Revision tracking records
=-=-=-=-=

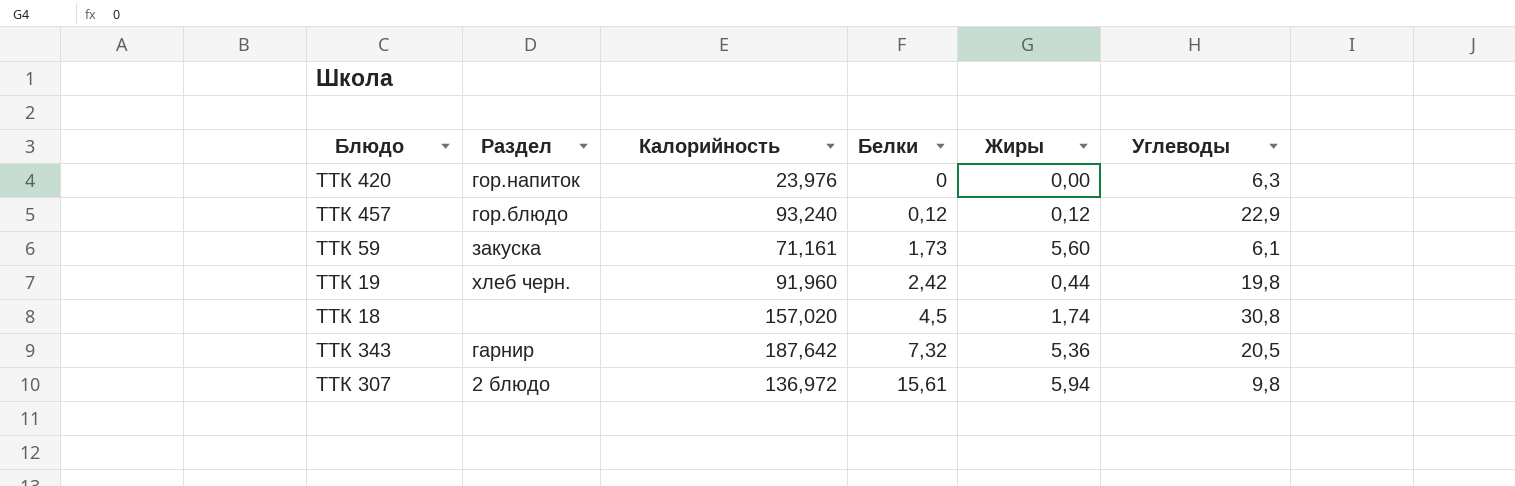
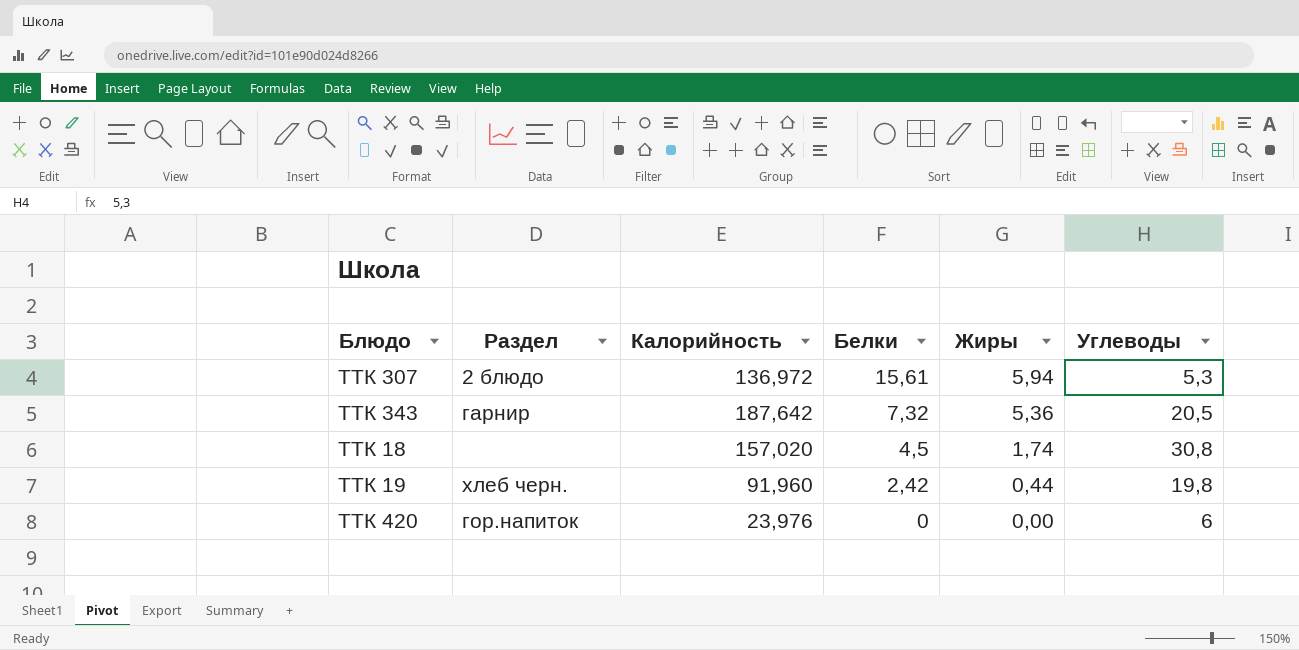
row order: Белки ascending -> Белки descending
row ТТК 457: гор.блюдо | 93,240 | 0,12 | 0,12 | 22,9 -> none
row ТТК 59: закуска | 71,161 | 1,73 | 5,60 | 6,1 -> none
ТТК 307 | Углеводы: 9,8 -> 5,3
ТТК 420 | Углеводы: 6,3 -> 6

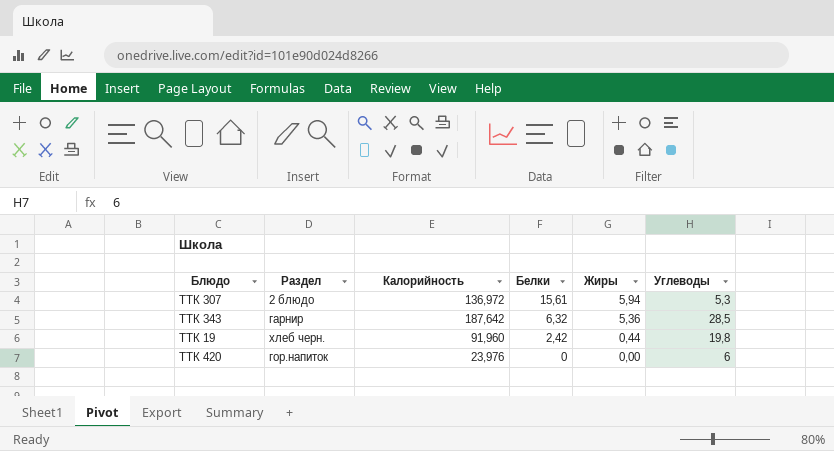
row ТТК 18: none | 157,020 | 4,5 | 1,74 | 30,8 -> none
ТТК 343 | Белки: 7,32 -> 6,32
ТТК 343 | Углеводы: 20,5 -> 28,5

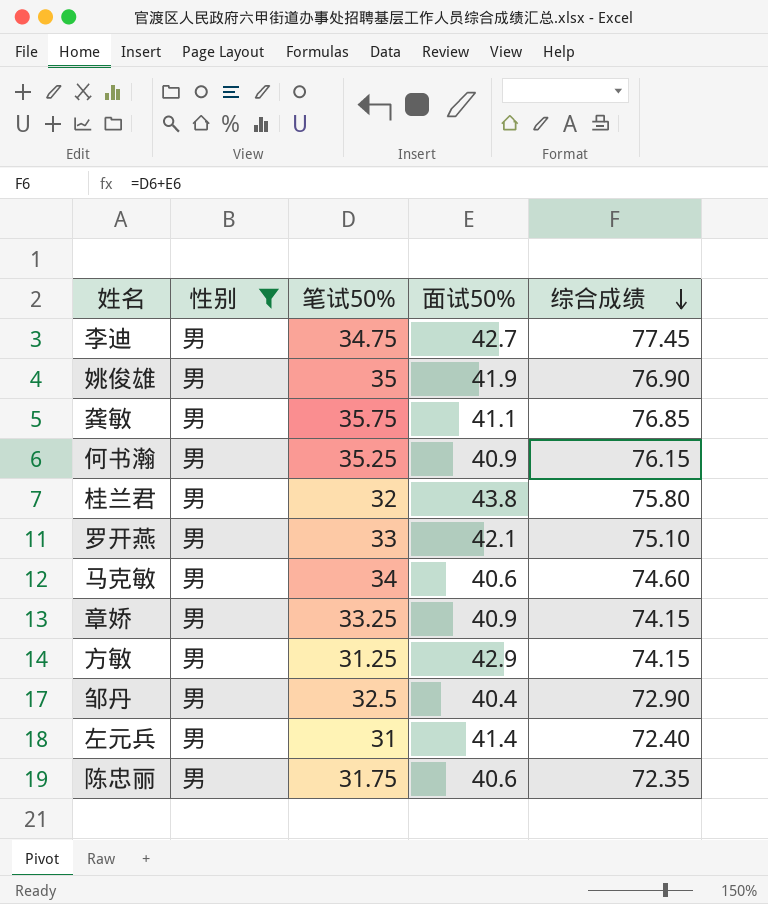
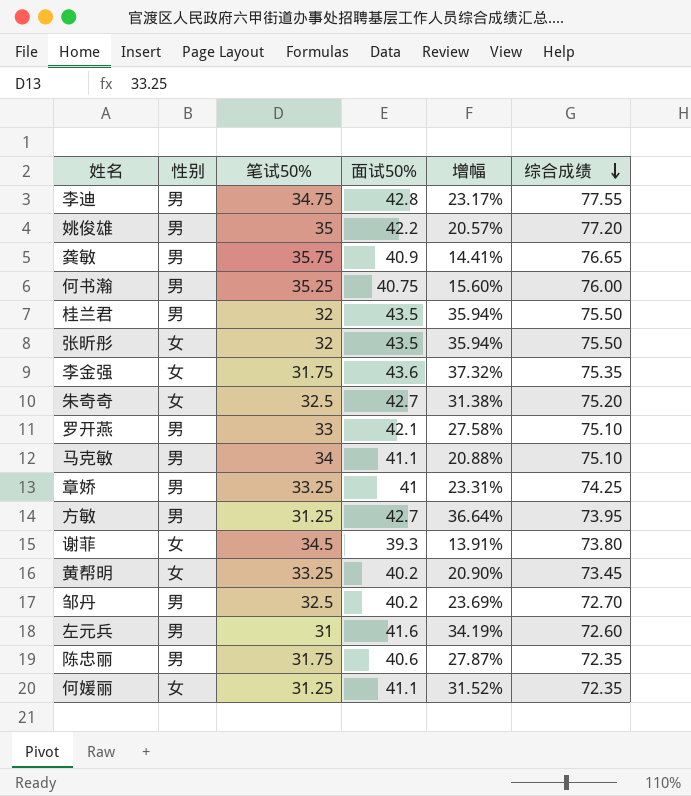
filter: 性别 = 男 -> none
column 增幅 | formula: none -> ([面试50%] - [笔试50%]) / [笔试50%]
李迪 | 面试50%: 42.7 -> 42.8
李迪 | 综合成绩: 77.45 -> 77.55
姚俊雄 | 面试50%: 41.9 -> 42.2
姚俊雄 | 综合成绩: 76.90 -> 77.20
龚敏 | 面试50%: 41.1 -> 40.9
龚敏 | 综合成绩: 76.85 -> 76.65
何书瀚 | 面试50%: 40.9 -> 40.75
何书瀚 | 综合成绩: 76.15 -> 76.00
桂兰君 | 面试50%: 43.8 -> 43.5
桂兰君 | 综合成绩: 75.80 -> 75.50
马克敏 | 面试50%: 40.6 -> 41.1
马克敏 | 综合成绩: 74.60 -> 75.10
章娇 | 面试50%: 40.9 -> 41
章娇 | 综合成绩: 74.15 -> 74.25
方敏 | 面试50%: 42.9 -> 42.7
方敏 | 综合成绩: 74.15 -> 73.95
邹丹 | 面试50%: 40.4 -> 40.2
邹丹 | 综合成绩: 72.90 -> 72.70
左元兵 | 面试50%: 41.4 -> 41.6
左元兵 | 综合成绩: 72.40 -> 72.60

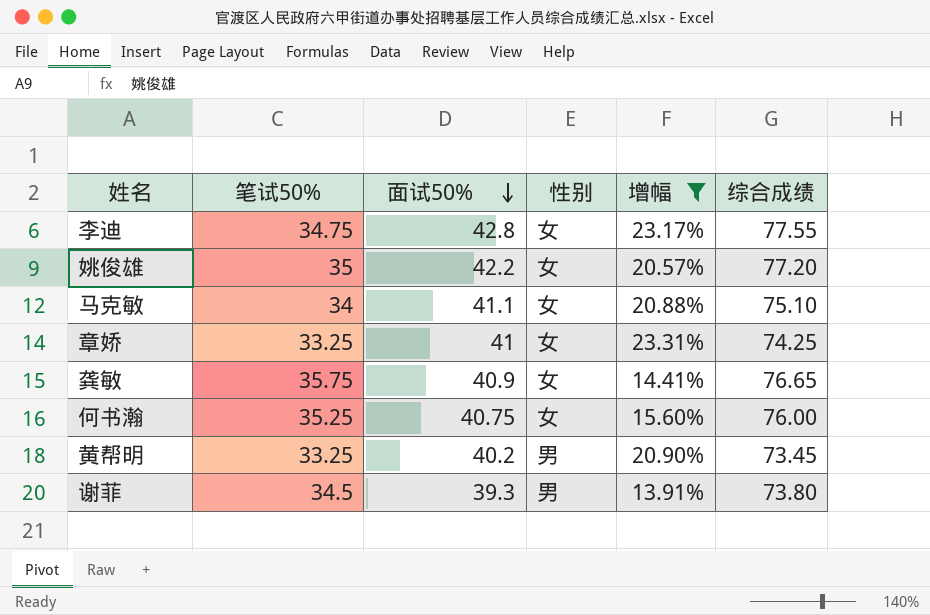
filter: none -> 增幅 <= 23.31%
row order: 综合成绩 descending -> 面试50% descending
column 性别 | position: 2 -> 4
李迪 | 性别: 男 -> 女
姚俊雄 | 性别: 男 -> 女
马克敏 | 性别: 男 -> 女
章娇 | 性别: 男 -> 女
龚敏 | 性别: 男 -> 女
何书瀚 | 性别: 男 -> 女
黄帮明 | 性别: 女 -> 男
谢菲 | 性别: 女 -> 男

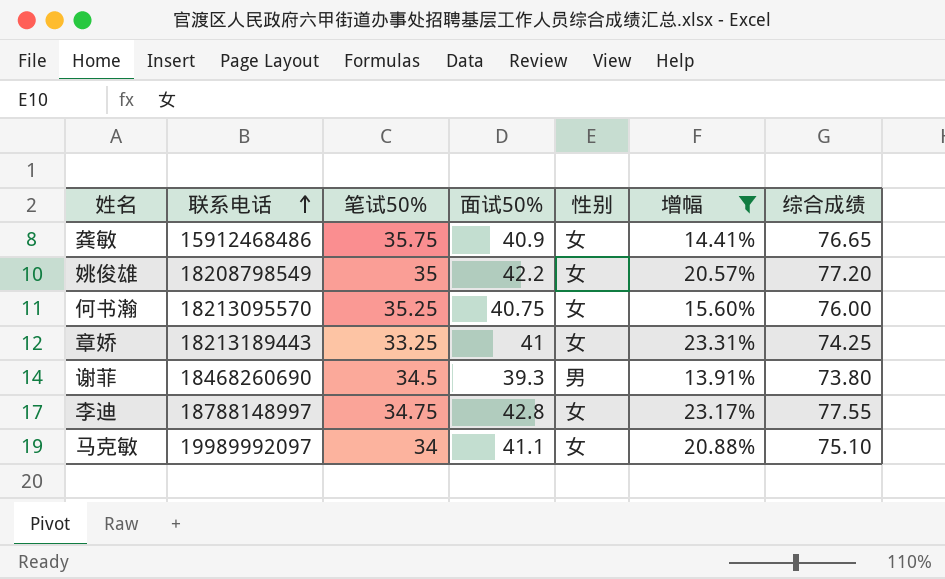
row order: 面试50% descending -> 联系电话 ascending
column 联系电话 | position: none -> 2
row 黄帮明: 33.25 | 40.2 | 男 | 20.90% | 73.45 -> none

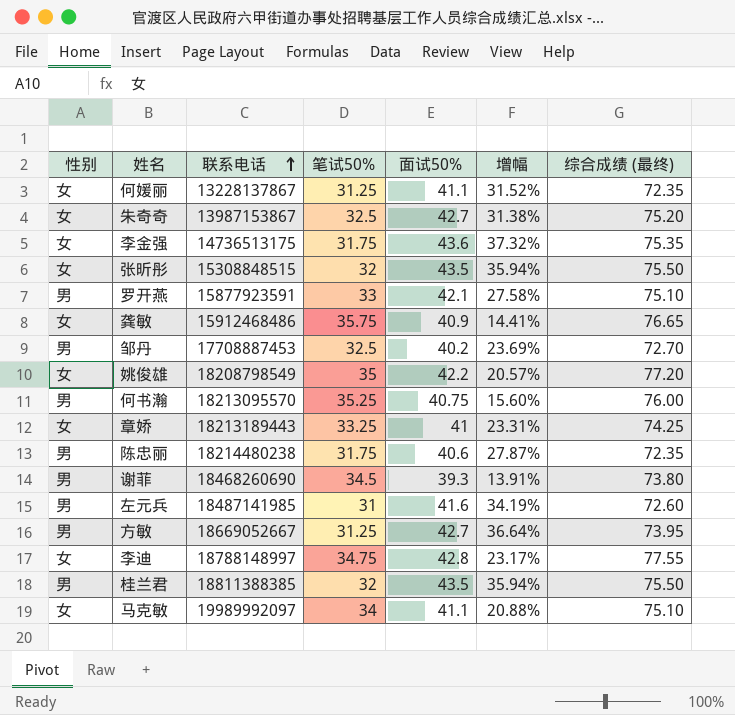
filter: 增幅 <= 23.31% -> none
column 性别 | position: 5 -> 1
column name: 综合成绩 -> 综合成绩 (最终)
何书瀚 | 性别: 女 -> 男

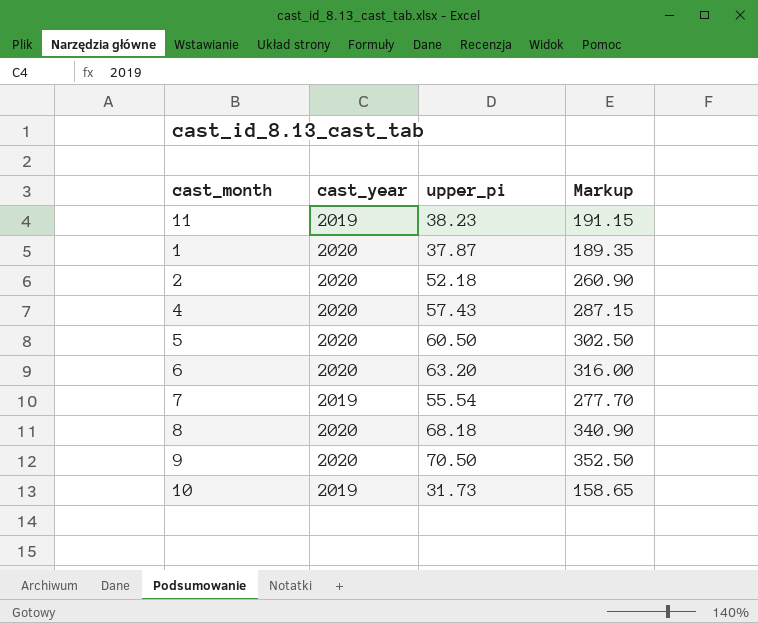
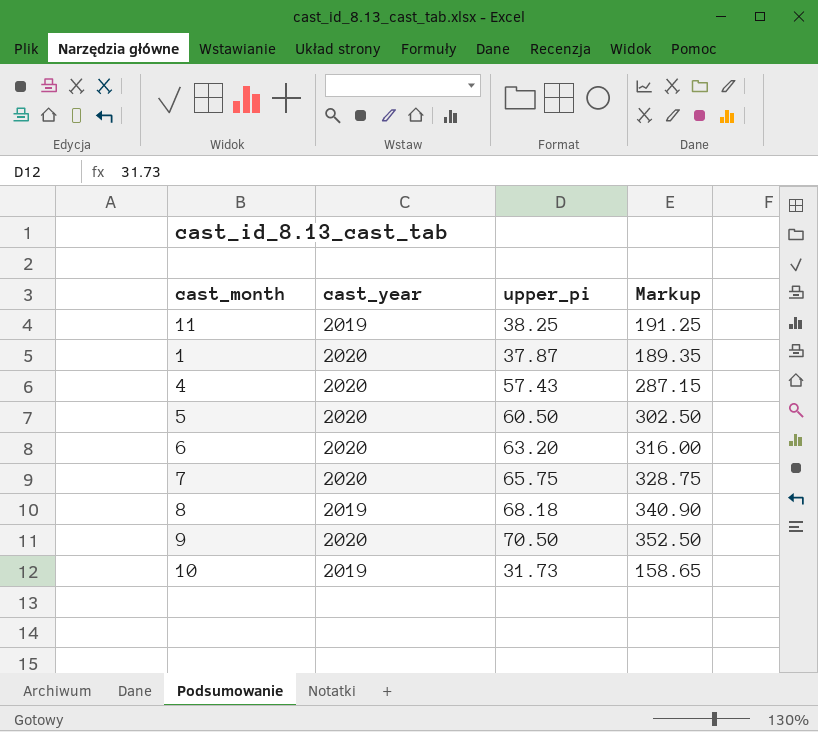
row 2: 2020 | 52.18 | 260.90 -> none
11 | upper_pi: 38.23 -> 38.25
11 | Markup: 191.15 -> 191.25
7 | cast_year: 2019 -> 2020
7 | upper_pi: 55.54 -> 65.75
7 | Markup: 277.70 -> 328.75
8 | cast_year: 2020 -> 2019

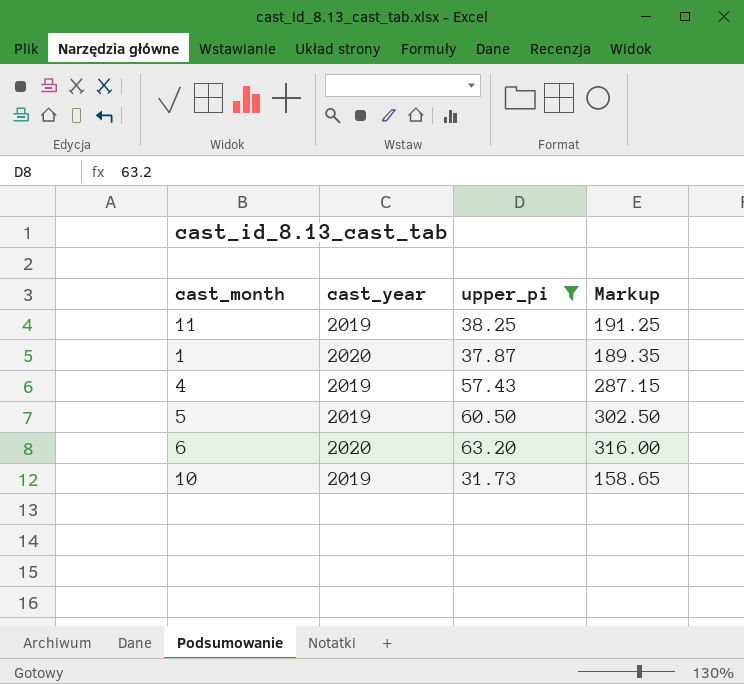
filter: none -> upper_pi <= 63.20
4 | cast_year: 2020 -> 2019
5 | cast_year: 2020 -> 2019

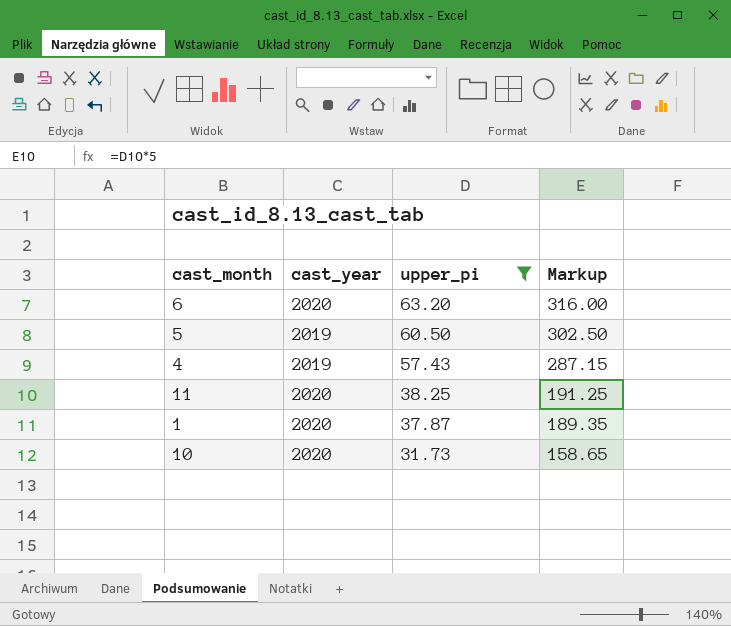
row order: none -> upper_pi descending
11 | cast_year: 2019 -> 2020
10 | cast_year: 2019 -> 2020

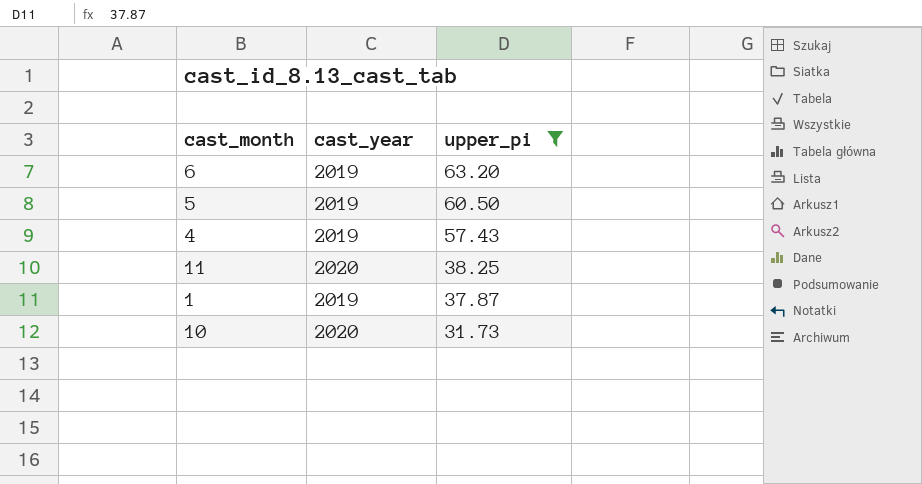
column Markup | formula: [upper_pi] * 5 -> none
6 | cast_year: 2020 -> 2019
1 | cast_year: 2020 -> 2019

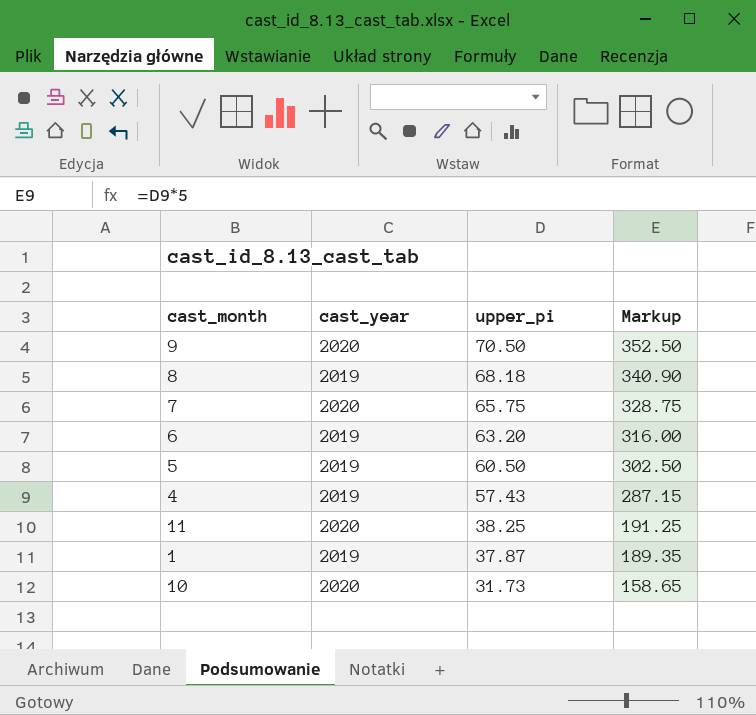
filter: upper_pi <= 63.20 -> none
column Markup | formula: none -> [upper_pi] * 5

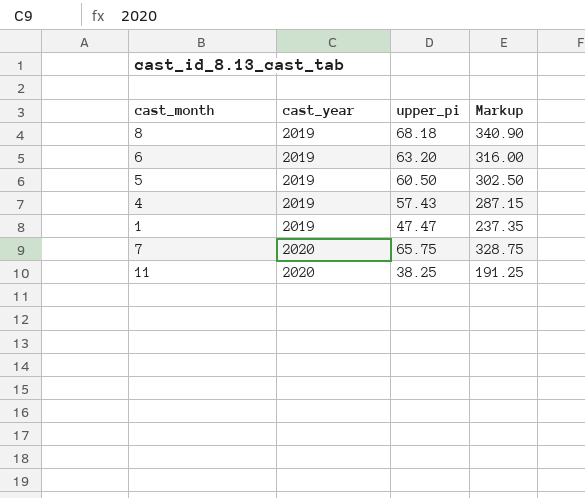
row order: upper_pi descending -> cast_year ascending
row 9: 2020 | 70.50 | 352.50 -> none
row 10: 2020 | 31.73 | 158.65 -> none
1 | upper_pi: 37.87 -> 47.47
1 | Markup: 189.35 -> 237.35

=-=-=-=-=

◆ To do: What is needed is an exact copy of the lines above from the one with "邹丹 | 综合成绩: 72.90 -> 72.70" to the one with "5 | cast_year: 2020 -> 2019", both ends kept, and nothing more; please leave the pictures out.

◆ Exercise output:
邹丹 | 综合成绩: 72.90 -> 72.70
左元兵 | 面试50%: 41.4 -> 41.6
左元兵 | 综合成绩: 72.40 -> 72.60

filter: none -> 增幅 <= 23.31%
row order: 综合成绩 descending -> 面试50% descending
column 性别 | position: 2 -> 4
李迪 | 性别: 男 -> 女
姚俊雄 | 性别: 男 -> 女
马克敏 | 性别: 男 -> 女
章娇 | 性别: 男 -> 女
龚敏 | 性别: 男 -> 女
何书瀚 | 性别: 男 -> 女
黄帮明 | 性别: 女 -> 男
谢菲 | 性别: 女 -> 男

row order: 面试50% descending -> 联系电话 ascending
column 联系电话 | position: none -> 2
row 黄帮明: 33.25 | 40.2 | 男 | 20.90% | 73.45 -> none

filter: 增幅 <= 23.31% -> none
column 性别 | position: 5 -> 1
column name: 综合成绩 -> 综合成绩 (最终)
何书瀚 | 性别: 女 -> 男

row 2: 2020 | 52.18 | 260.90 -> none
11 | upper_pi: 38.23 -> 38.25
11 | Markup: 191.15 -> 191.25
7 | cast_year: 2019 -> 2020
7 | upper_pi: 55.54 -> 65.75
7 | Markup: 277.70 -> 328.75
8 | cast_year: 2020 -> 2019

filter: none -> upper_pi <= 63.20
4 | cast_year: 2020 -> 2019
5 | cast_year: 2020 -> 2019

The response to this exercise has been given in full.